Only the lines from the one containing "color: #eab308 ->" to the end of the material are to be copied, exactly and in full; images stay out.

- [Material provided]:
-------------------------
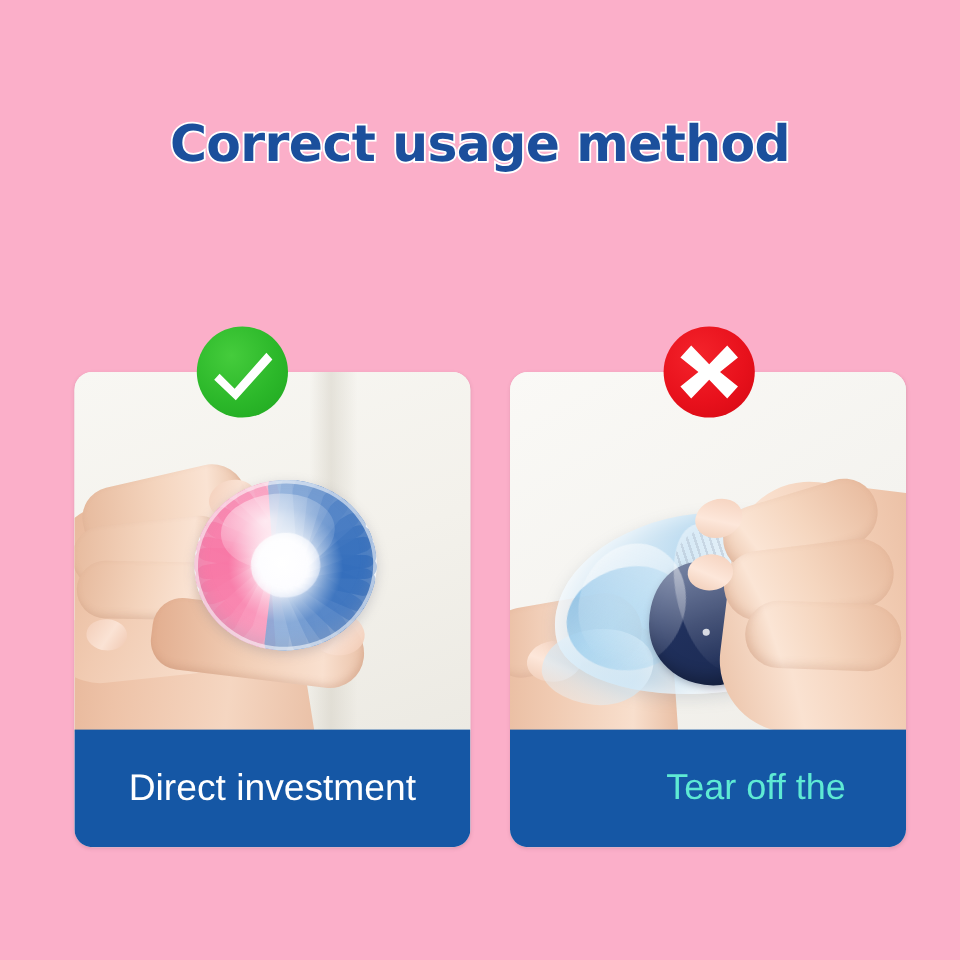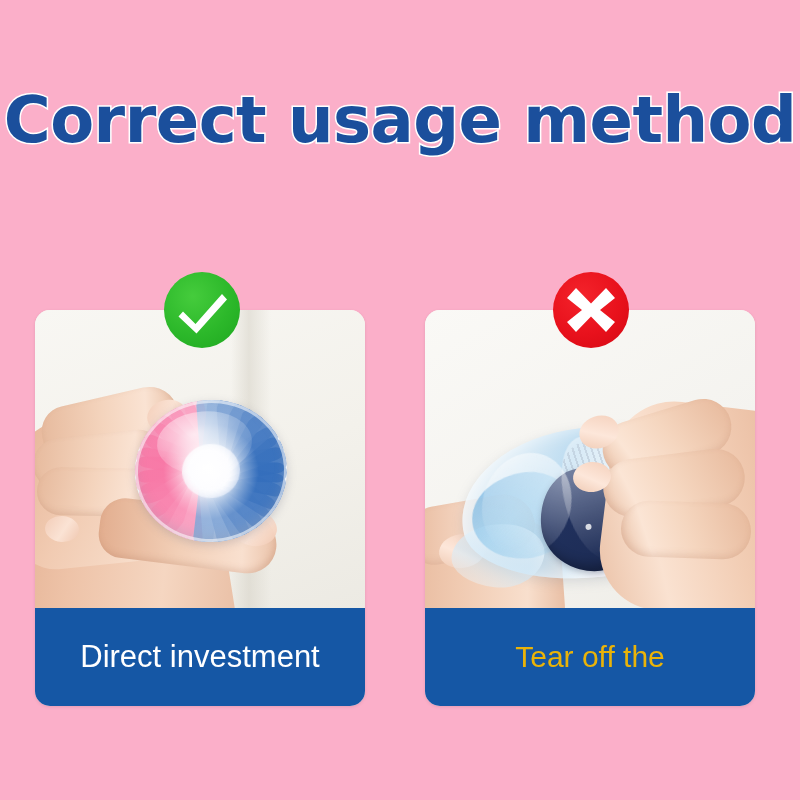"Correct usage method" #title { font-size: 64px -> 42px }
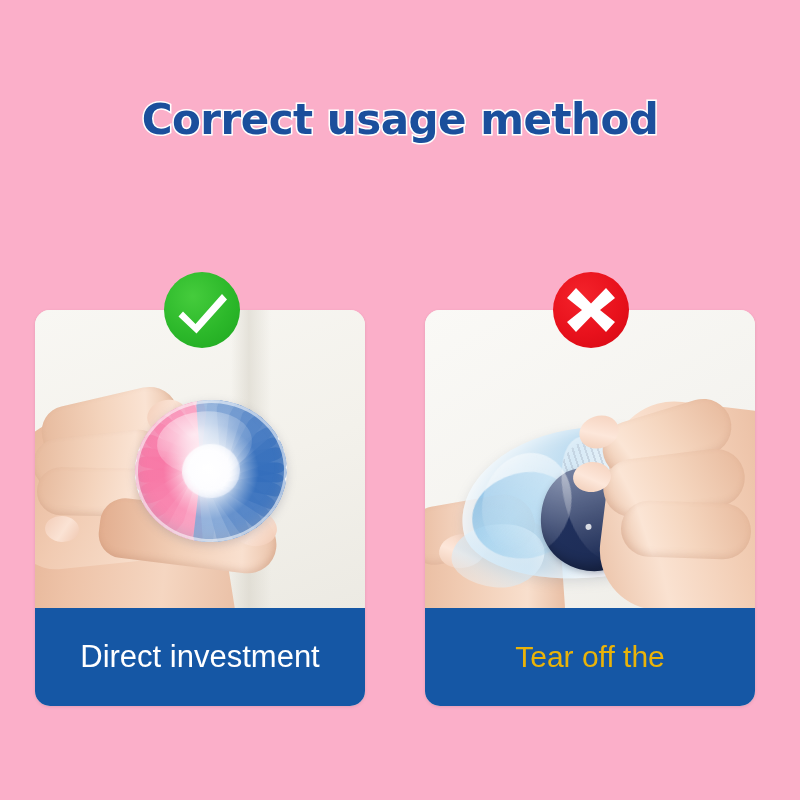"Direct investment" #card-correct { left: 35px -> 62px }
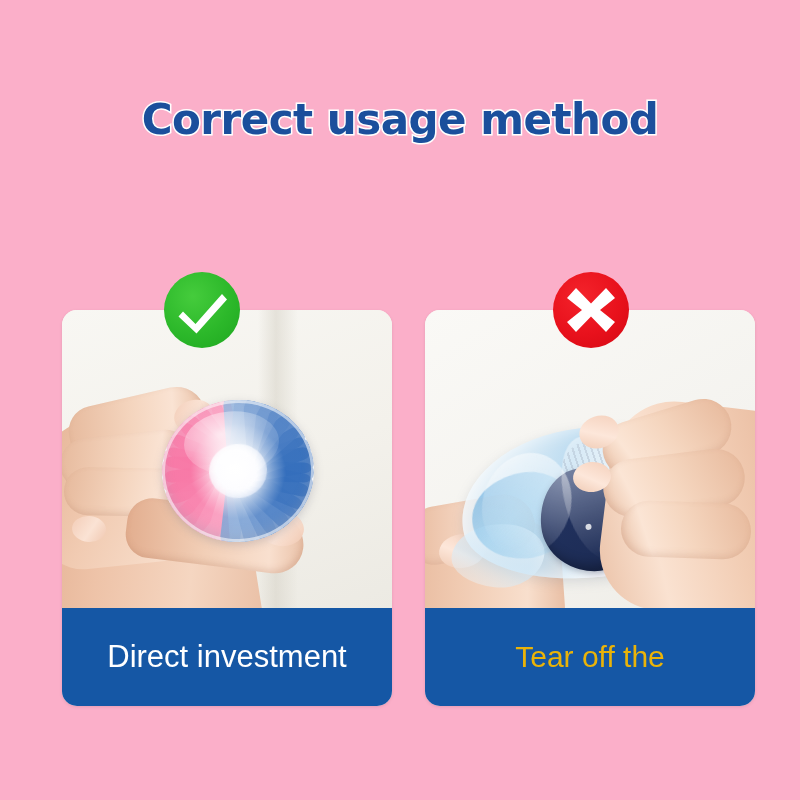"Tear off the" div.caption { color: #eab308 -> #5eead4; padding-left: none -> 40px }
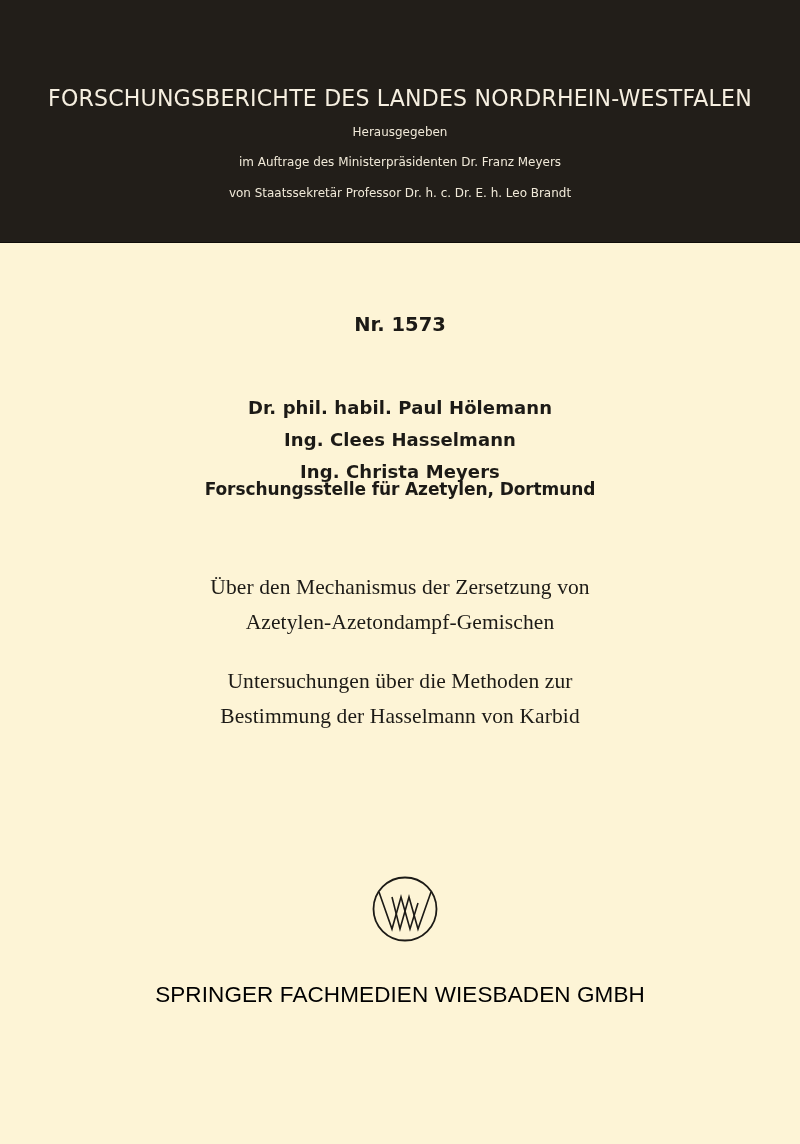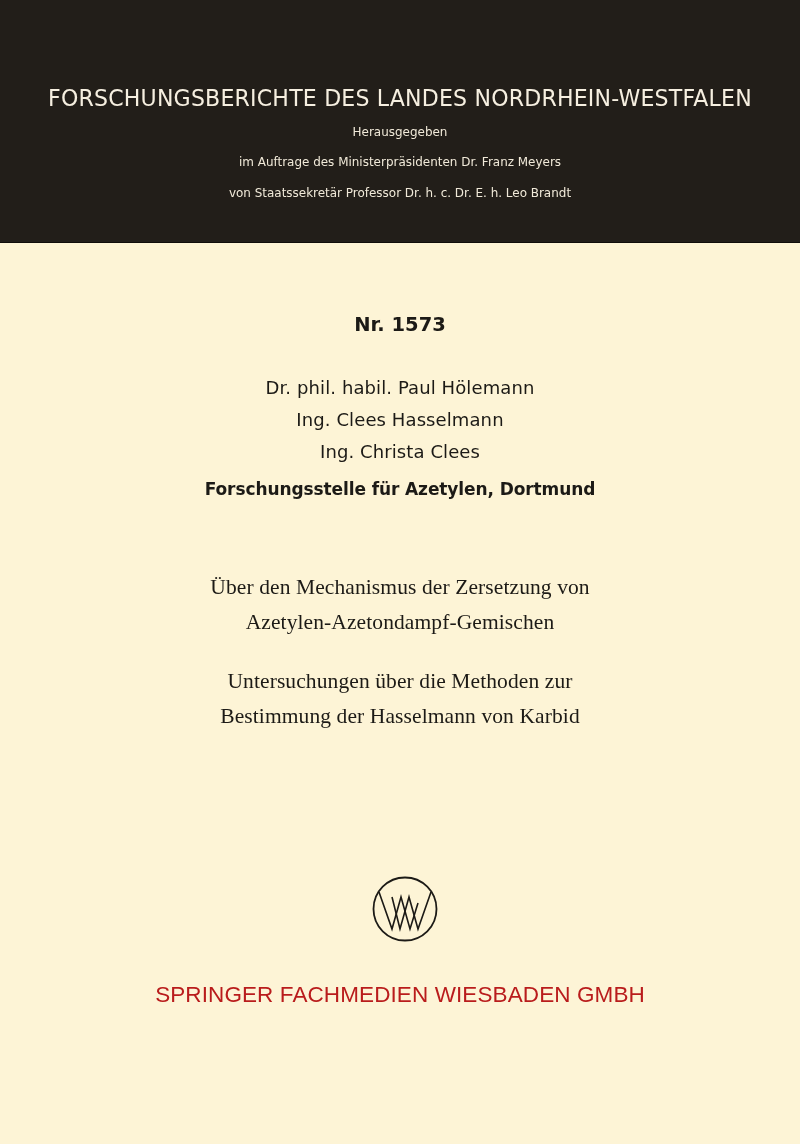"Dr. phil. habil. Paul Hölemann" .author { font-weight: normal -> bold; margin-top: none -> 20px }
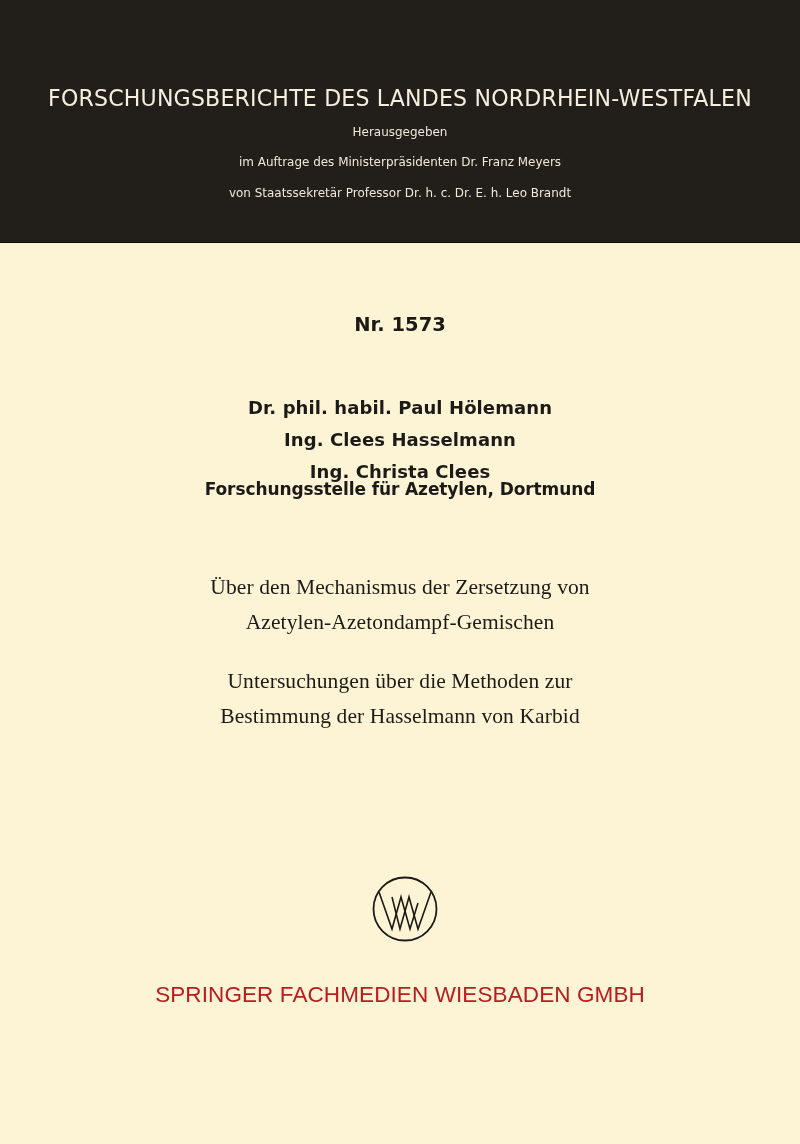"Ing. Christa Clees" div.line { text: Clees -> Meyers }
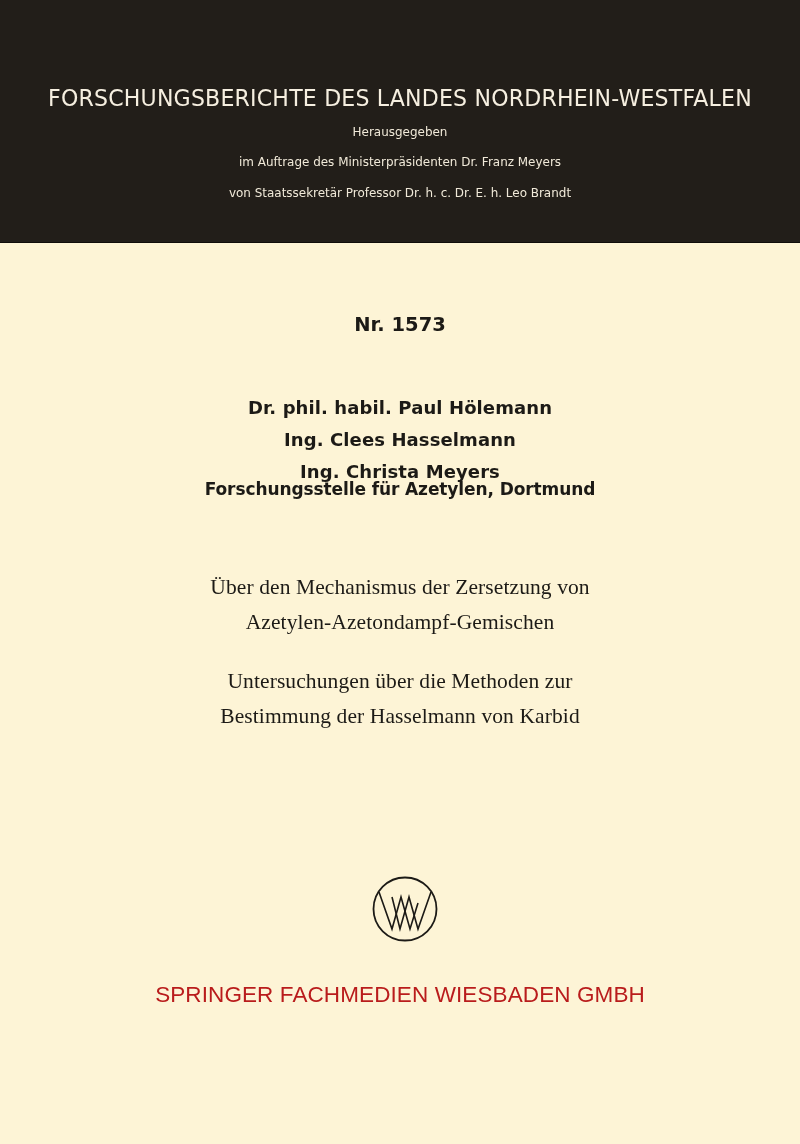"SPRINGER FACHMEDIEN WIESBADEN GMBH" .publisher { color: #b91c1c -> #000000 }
-------------------------
- [Response area]:
"Tear off the" div.caption { color: #eab308 -> #5eead4; padding-left: none -> 40px }
"Dr. phil. habil. Paul Hölemann" .author { font-weight: normal -> bold; margin-top: none -> 20px }
"Ing. Christa Clees" div.line { text: Clees -> Meyers }
"SPRINGER FACHMEDIEN WIESBADEN GMBH" .publisher { color: #b91c1c -> #000000 }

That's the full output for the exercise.